Bei der Entscheidung für eine Antikoagulation spielen drei Aspekte eine entscheidende Rolle: Die Länge des intravasalen Gerinnsels, dessen Nähe zum tiefen Abflussystem und gegebenenfalls die Kombination mit einer tiefen Thrombose. Für einen positiven Effekt muss die gerinnungshemmende Therapie über einen Zeitraum von mindestens vier bis sechs Wochen fortgeführt werden. Die früher gebräuchliche Antikoagulation über zehn Tage wirkt nicht besser als Placebo.

Nur oberflächliche Thrombosen mit weniger als 5 cm Länge und mehr als 3 cm Abstand zur saphenofemoralen bzw. poplitealen Junktion dürfen ohne Medikamente mit Kühlung, Kompression und relativer Ruhigstellung behandelt werden.

Gefährliche Ausbreitung

Ein Viertel der Patienten mit superfiziellem Gerinnsel hat schon bei der Erstvorstellung eine tiefe Beinvenenthrombose (TVT) oder symptomatische Lungenembolie (LE). Von den Kranken ohne primäre TVT oder LE entwickeln 10 % innerhalb von drei Monaten eine tiefe Okklusion, eine Embolie oder einen Progress oder ein Rezidiv des oberflächlichen Befunds.

Patienten mit superfizieller Thrombose ≥ 5 cm Ausdehnung und mindestens 3 cm Distanz zur saphenofemoralen bzw. -poplitealen Verbindung sollten eine Therapie mit Fondaparinux erhalten. Empfohlen wird eine Dosis von 2,5 mg/d über einen Zeitraum von 45 Tagen. Bei besonders hohem Risiko für eine tiefe Thrombose (z.B. Autoimmunerkrankungen, stattgehabte TVT) ist eine Verlängerung auf drei Monate möglich. Als Alternative zu Fondaparinux kommt eventuell ein niedermolekulares Heparin in Betracht.

Superfizielle Thrombosen, die mit weniger als 3 cm an die saphenofemorale bzw. saphenopopliteale Junktion heranreichen, werden mit einer therapeutischen Antikoagulation über drei Monate behandelt.

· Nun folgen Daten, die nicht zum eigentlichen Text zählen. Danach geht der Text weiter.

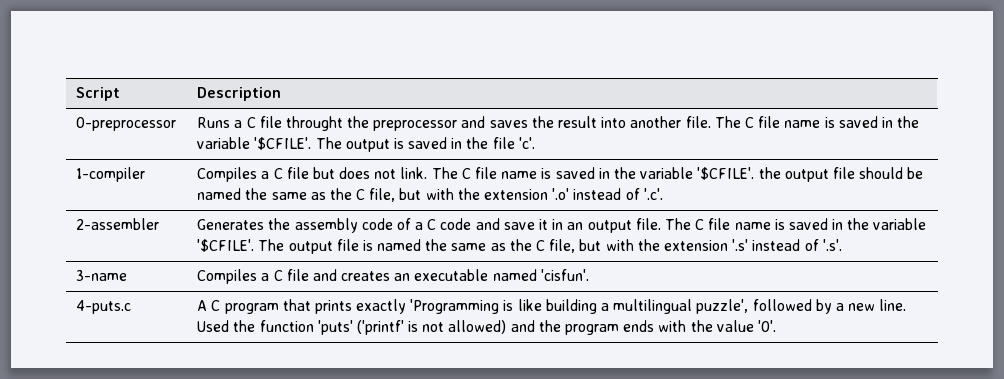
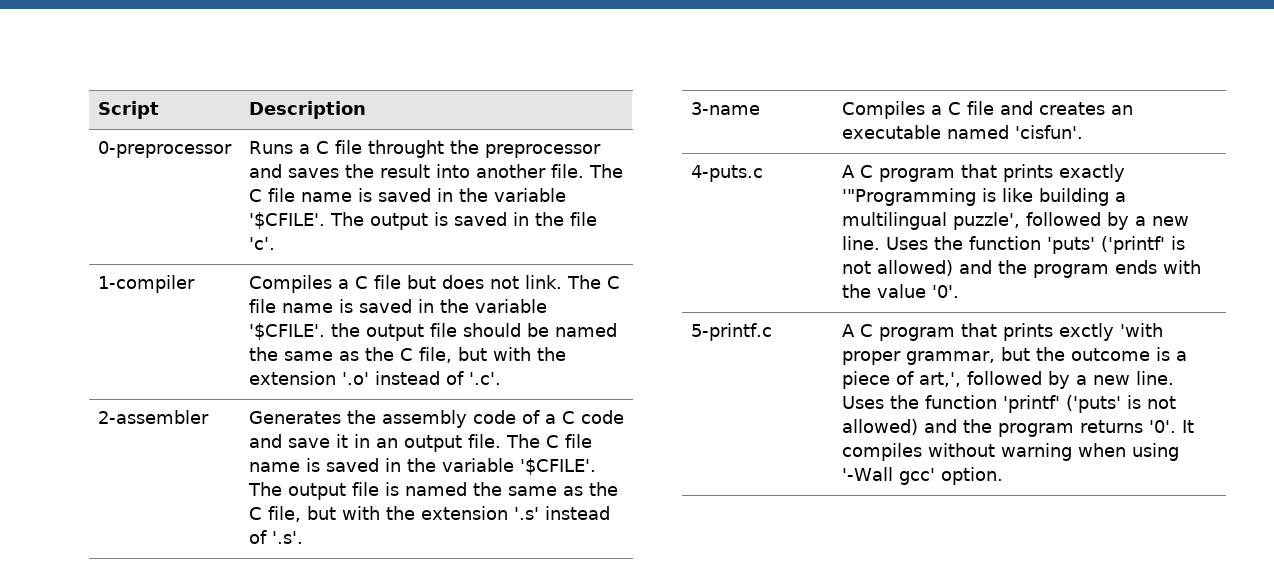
- 4-puts.c | A C program that prints exactly 'Programming is like building a multilingual puzzle', followed by a new line. Used the function 'puts' ('printf' is not allowed) and the program ends with the value '0'.
+ 4-puts.c | A C program that prints exactly '"Programming is like building a multilingual puzzle', followed by a new line. Uses the function 'puts' ('printf' is not allowed) and the program ends with the value '0'.
+ 5-printf.c | A C program that prints exctly 'with proper grammar, but the outcome is a piece of art,', followed by a new line. Uses the function 'printf' ('puts' is not allowed) and the program returns '0'. It compiles without warning when using '-Wall gcc' option.

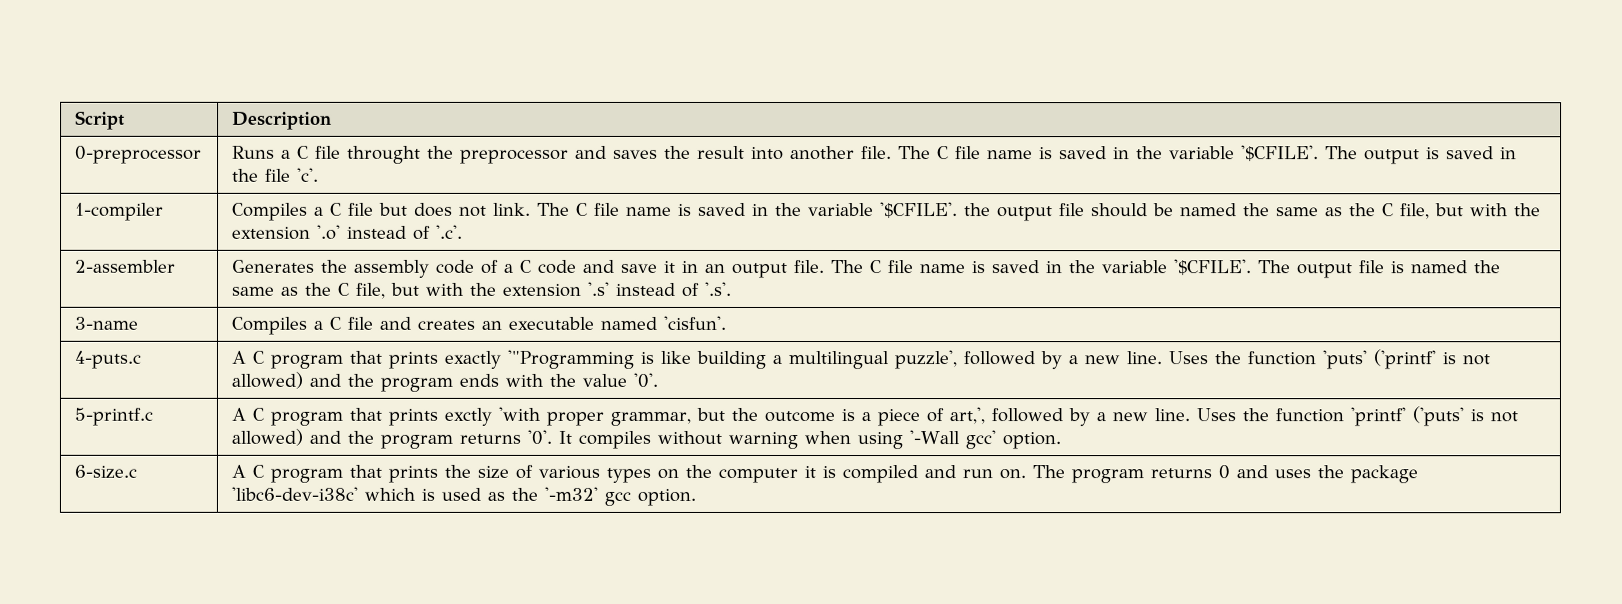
+ 6-size.c | A C program that prints the size of various types on the computer it is compiled and run on. The program returns 0 and uses the package 'libc6-dev-i38c' which is used as the '-m32' gcc option.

Eine chirurgische Sanierung der akuten Oberflächenthrombose wird nicht empfohlen. Die Behandlung der superfiziellen Veneninsuffizienz bzw. Varikose muss warten, bis Entzündungs- und Thrombosezeichen abgeklungen sind. Dies ist meist frühestens nach einem Vierteljahr der Fall.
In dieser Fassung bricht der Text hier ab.